Try it:
Write out exactly the lines of the material below, beginning at the top and ending at the line that contains "[295,250,302,258] : ->".

Stored data:
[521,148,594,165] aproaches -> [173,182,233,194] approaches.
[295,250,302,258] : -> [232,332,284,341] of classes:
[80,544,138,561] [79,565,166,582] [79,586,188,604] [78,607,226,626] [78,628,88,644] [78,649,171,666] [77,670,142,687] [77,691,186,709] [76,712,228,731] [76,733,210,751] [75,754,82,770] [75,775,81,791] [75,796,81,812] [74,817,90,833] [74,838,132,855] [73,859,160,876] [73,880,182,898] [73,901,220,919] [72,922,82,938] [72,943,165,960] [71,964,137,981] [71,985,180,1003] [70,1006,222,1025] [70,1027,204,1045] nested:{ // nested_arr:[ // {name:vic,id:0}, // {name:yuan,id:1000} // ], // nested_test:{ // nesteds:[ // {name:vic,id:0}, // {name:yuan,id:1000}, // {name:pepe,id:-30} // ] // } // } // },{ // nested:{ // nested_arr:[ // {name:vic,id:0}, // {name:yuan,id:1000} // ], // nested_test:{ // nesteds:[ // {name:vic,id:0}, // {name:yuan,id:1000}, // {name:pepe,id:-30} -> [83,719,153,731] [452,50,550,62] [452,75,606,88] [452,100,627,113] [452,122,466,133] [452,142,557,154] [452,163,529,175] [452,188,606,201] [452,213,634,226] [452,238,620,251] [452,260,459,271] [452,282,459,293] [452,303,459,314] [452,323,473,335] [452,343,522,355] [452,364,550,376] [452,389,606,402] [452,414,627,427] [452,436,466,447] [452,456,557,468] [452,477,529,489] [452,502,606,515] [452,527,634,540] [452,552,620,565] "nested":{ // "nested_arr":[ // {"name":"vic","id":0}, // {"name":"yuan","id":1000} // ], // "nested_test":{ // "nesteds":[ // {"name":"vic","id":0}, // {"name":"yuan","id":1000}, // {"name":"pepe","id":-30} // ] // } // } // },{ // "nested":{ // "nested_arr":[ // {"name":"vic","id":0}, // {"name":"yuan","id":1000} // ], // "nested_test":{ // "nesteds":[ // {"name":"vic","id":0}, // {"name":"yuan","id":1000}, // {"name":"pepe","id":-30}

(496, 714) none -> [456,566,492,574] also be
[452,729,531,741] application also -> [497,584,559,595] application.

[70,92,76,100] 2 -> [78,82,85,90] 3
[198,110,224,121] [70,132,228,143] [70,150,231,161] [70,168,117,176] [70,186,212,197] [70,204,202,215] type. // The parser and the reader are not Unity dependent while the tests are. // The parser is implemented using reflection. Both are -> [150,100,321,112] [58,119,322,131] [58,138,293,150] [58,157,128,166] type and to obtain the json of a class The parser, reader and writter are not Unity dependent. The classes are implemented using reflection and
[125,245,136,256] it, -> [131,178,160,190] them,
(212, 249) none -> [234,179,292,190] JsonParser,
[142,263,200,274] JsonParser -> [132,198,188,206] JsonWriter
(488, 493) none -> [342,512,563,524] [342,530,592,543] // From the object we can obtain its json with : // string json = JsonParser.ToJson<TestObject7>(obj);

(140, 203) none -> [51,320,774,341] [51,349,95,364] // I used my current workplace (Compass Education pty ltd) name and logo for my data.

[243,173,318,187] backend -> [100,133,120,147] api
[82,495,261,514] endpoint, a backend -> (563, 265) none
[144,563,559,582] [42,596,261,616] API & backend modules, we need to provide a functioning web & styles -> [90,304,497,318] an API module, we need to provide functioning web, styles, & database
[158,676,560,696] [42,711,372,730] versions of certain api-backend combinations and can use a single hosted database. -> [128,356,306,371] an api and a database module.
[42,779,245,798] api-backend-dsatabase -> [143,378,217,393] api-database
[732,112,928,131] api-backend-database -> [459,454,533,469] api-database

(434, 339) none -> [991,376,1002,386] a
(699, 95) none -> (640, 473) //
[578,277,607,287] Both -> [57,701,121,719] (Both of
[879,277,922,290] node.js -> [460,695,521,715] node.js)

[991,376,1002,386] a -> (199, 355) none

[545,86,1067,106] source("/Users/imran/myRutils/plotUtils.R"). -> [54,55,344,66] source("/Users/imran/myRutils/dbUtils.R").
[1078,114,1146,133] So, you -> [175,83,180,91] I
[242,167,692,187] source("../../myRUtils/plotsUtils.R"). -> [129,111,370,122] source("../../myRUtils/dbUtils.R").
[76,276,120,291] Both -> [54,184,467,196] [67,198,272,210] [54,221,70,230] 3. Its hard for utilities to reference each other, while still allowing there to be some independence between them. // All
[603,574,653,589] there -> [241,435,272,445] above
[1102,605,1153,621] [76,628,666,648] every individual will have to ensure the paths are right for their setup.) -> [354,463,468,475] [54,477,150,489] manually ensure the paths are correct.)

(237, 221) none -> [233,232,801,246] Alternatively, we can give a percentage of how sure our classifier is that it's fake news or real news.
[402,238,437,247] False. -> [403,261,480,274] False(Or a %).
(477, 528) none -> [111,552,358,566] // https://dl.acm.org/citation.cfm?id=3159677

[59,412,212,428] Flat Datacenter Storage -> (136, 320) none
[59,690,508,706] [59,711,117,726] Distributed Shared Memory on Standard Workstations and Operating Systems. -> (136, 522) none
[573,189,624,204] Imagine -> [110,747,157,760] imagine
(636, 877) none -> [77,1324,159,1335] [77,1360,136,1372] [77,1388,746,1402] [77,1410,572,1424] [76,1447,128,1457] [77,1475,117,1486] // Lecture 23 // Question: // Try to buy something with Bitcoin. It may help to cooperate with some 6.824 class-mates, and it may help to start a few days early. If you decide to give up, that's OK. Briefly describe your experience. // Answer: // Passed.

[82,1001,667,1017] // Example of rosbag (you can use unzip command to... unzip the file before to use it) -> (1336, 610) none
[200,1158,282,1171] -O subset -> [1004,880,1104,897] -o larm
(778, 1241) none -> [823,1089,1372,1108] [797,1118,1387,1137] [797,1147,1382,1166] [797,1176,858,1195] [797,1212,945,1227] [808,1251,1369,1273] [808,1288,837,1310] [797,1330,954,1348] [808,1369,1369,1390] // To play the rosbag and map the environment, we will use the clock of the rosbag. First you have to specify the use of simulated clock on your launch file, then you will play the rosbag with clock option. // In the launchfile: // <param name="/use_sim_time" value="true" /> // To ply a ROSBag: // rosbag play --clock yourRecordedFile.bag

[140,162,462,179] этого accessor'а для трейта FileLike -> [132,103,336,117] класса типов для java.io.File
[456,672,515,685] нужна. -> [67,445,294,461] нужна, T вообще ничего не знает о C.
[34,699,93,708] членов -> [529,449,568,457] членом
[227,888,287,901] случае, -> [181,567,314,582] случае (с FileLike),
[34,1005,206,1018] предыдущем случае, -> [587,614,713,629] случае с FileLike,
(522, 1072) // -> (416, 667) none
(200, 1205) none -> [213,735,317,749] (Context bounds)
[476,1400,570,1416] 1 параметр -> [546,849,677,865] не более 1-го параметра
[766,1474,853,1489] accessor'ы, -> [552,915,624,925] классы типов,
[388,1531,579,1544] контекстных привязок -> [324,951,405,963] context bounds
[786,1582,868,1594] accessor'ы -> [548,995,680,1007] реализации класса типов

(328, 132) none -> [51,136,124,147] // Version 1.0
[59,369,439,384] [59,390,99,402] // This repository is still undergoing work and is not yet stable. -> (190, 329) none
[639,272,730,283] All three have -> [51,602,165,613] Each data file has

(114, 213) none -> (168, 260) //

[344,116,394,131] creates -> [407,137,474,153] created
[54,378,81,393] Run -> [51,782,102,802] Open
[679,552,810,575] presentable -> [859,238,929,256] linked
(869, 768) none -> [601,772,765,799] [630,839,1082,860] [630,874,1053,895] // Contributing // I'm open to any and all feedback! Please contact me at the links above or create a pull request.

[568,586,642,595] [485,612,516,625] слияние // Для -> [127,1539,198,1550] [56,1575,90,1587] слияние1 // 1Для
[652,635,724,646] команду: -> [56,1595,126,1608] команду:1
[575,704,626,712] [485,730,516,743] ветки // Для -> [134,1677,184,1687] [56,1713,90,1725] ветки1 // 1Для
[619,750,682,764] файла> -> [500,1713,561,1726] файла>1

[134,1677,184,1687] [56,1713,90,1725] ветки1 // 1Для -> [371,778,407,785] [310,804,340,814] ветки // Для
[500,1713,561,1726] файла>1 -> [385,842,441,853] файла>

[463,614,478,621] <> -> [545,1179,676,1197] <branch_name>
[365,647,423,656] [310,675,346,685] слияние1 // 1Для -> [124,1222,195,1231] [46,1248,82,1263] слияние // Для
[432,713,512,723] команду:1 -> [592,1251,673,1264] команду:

Answer space:
[521,148,594,165] aproaches -> [173,182,233,194] approaches.
[295,250,302,258] : -> [232,332,284,341] of classes:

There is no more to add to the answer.